Todo instante es tan fugaz que hace algo comprensible de nuestra ansia de permanencia. Hay que saber llegar a ella, a nuestra permanencia en la Infinita Totalidad de la Eternidad, los tres absolutos en Dios Padre, Hijo y Espíritu Santo. Llegamos a Su Luz con la luz de nuestra vida interior… si la tenemos.
Cada vida deja su imagen en la luz de cada uno de sus instantes. La admonición sobre la adoración de imágenes se refiere a imágenes de instantes a los que desearíamos volver vez tras vez... tras vez.
De cuando en cuando el Costurero Mayor detiene su costura para actuar sobre una puntada actual. Esa intervención implica la suspensión de ese instante en esa vida. Así son los milagros, intervenciones de la eternidad en instantes suspendidos momentáneamente, y ni nos percatamos de su suspensión. También es al revés: todos estamos llamados a intervenir en la eternidad, pero para eso necesitamos llegar a nuestro fin en luz.
Nuestra permanencia solo se logra debidamente al fin de nuestra existencia individual. La figura bíblica de no guardar maná para mañana nos advierte del peligro de codiciar y ‘guardar’ nuestros instantes más deseados. En la existencia todo transcurre y todo pasa. Hay que dejarlos pasar.
Hay que cuidarse de forzar nuestra permanencia aquí y ahora por cualquier motivo. La permanencia forzada produce cavidades en instantes que suspenden su transcurso no por intervención de la Totalidad sino por acción nuestra, forzando nuestra entrada repetida en algún ‘punto’ cuando en él no debiese haber más que una puntada de vida. Abren cavernas emocionales que tragan a quienes se meten en ellas. Aceleran nuestros sentimientos al punto de sacarnos de la realidad, y nos gustan por su pasión. Nos dejan con capacidad reducida de sentir a velocidad normal, queriendo volver a nuestras cuevas para sentir nuevamente a plenitud en la aceleración de nuevas entradas en las que perdemos cada vez más hasta quedar casi vacíos. Son instantes suspendidos en sustancias, objetos, personas, situaciones, posesiones, posiciones y poder convertidos en prisiones, demonios que no nos sueltan hasta habernos chupado la última gota de sentir natural, agujeros hechos ‘nuestros’ con el sentimiento que nos roban, agujeros en los que nos enterramos en vida.

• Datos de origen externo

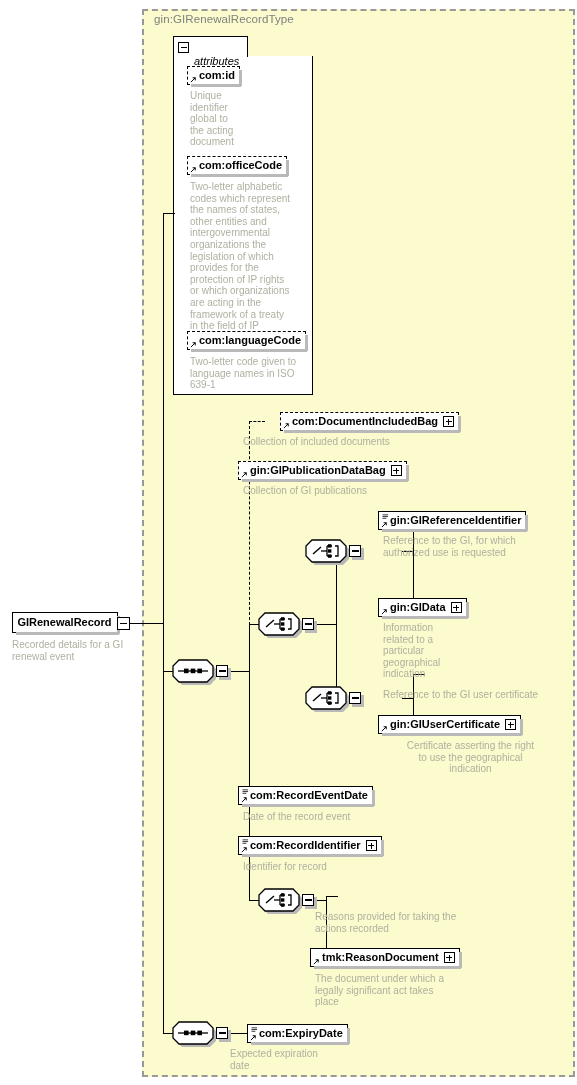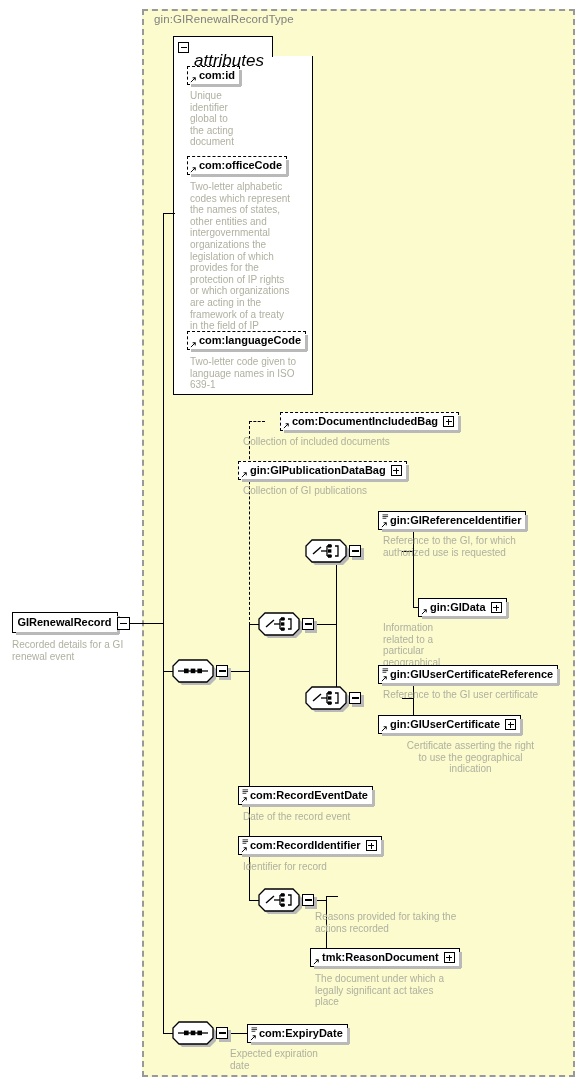--- a/index.html
+++ b/index.html
@@ -49,21 +49,21 @@
     padding: 2px 8px 2px 4px;
     background: #ffffff;
     border: 1.5px solid #000000;
     border-bottom: none;
     display: flex;
     align-items: center;
     gap: 5px;
     white-space: nowrap;
   }
   .attr-tab-label {
-    font-size: 17px;
+    font-size: 11px;
     font-style: italic;
     color: #000000;
     margin-top: 28px;
   }
   .toggle-box {
     width: 11px; height: 11px;
     border: 1.2px solid #000000;
     background: #ffffff;
     position: relative;
     flex: 0 0 auto;
@@ -445,46 +445,35 @@
     </svg>
     <svg class="arrow-glyph" viewBox="0 0 8 8">
       <path d="M1 7 L6 2 M6 2 L3 2 M6 2 L6 5" stroke="#000" stroke-width="1.1" fill="none"></path>
     </svg>
     <span class="shadow"></span>
     <span class="shadow-r"></span>
   </div>
   <div class="ann" style="left:383px; top:535px; width:160px;">Reference to the GI, for which
 authorized use is requested</div>
 
-  <div class="node solid haspad" style="left:378px; top:598px;margin-left:40px;">
+  <div class="node solid haspad" style="left:378px; top:598px;">
     <span class="node-label">gin:GIData</span>
     <svg class="arrow-glyph" viewBox="0 0 8 8">
       <path d="M1 7 L6 2 M6 2 L3 2 M6 2 L6 5" stroke="#000" stroke-width="1.1" fill="none"></path>
     </svg>
     <span class="toggle-box plus expand"></span>
     <span class="shadow"></span>
     <span class="shadow-r"></span>
   </div>
   <div class="ann" style="left:383px; top:622px; width:80px;">Information
 related to a
 particular
 geographical
 indication</div>
 
-  <div class="node solid haspad" style="left:378px; top:665px;">
-    <span class="node-label">gin:GIUserCertificateReference</span>
-    <svg class="lines-glyph" viewBox="0 0 8 7">
-      <path d="M0.5 1 H7 M0.5 3 H7 M0.5 5 H5" stroke="#000" stroke-width="0.9"></path>
-    </svg>
-    <svg class="arrow-glyph" viewBox="0 0 8 8">
-      <path d="M1 7 L6 2 M6 2 L3 2 M6 2 L6 5" stroke="#000" stroke-width="1.1" fill="none"></path>
-    </svg>
-    <span class="shadow"></span>
-    <span class="shadow-r"></span>
-  </div>
   <div class="ann" style="left:383px; top:689px; width:190px;">Reference to the GI user certificate</div>
 
   <div class="node solid haspad" style="left:378px; top:715px;">
     <span class="node-label">gin:GIUserCertificate</span>
     <svg class="arrow-glyph" viewBox="0 0 8 8">
       <path d="M1 7 L6 2 M6 2 L3 2 M6 2 L6 5" stroke="#000" stroke-width="1.1" fill="none"></path>
     </svg>
     <span class="toggle-box plus expand"></span>
     <span class="shadow"></span>
     <span class="shadow-r"></span>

Mi tía Pascualita cosía sin preocupación en su máquina Singer. Cualquiera menos experto hubiese cosido con ansiedad y temor de que le salga mal, pero nuestra ansia de permanencia, querer lo que queremos ahora y acá es tan fuerte que choca en lo más profundo de nuestro ser con la verdad que nos dice que no somos el Gran Costurero, y a pesar de eso nos metemos a coser como queremos porque queremos lo que queremos cuando lo queremos. Vivimos con mucho querer y poco amor en busca de satisfacción.
Manejamos nuestras imágenes más codiciadas, las que nos satisficieron, volviendo a sus causas para traerlas de regreso. Es un narcicismo hedonista del que se deriva mucho de nuestro temor y ansiedad existencial. Es el mayor obstáculo al amor en la vida, una de dos fuentes de luz interior. La otra está en la verdad individual, la verdad de quiénes somos. Llegan juntos, amor y verdad, dos caras de la misma moneda haciendo lo debido, un deber que no es obligatorio. La antítesis de ir por satisfacción está en hacer lo ‘debido’.
Levantemos los corazones. Uno, si ama, hace lo debido porque ama. Nuestra verdad y amor personal están en hacer lo debido. La luz de nuestro amor y verdad, el maná del alma en la vida, vacilaría, disminuiría y hasta se apagaría si no hiciéramos lo debido. Necesitamos encender ambos, nuestro amor y verdad, y mantenerlos encendidos hasta nuestra permanencia en la luz de Dios.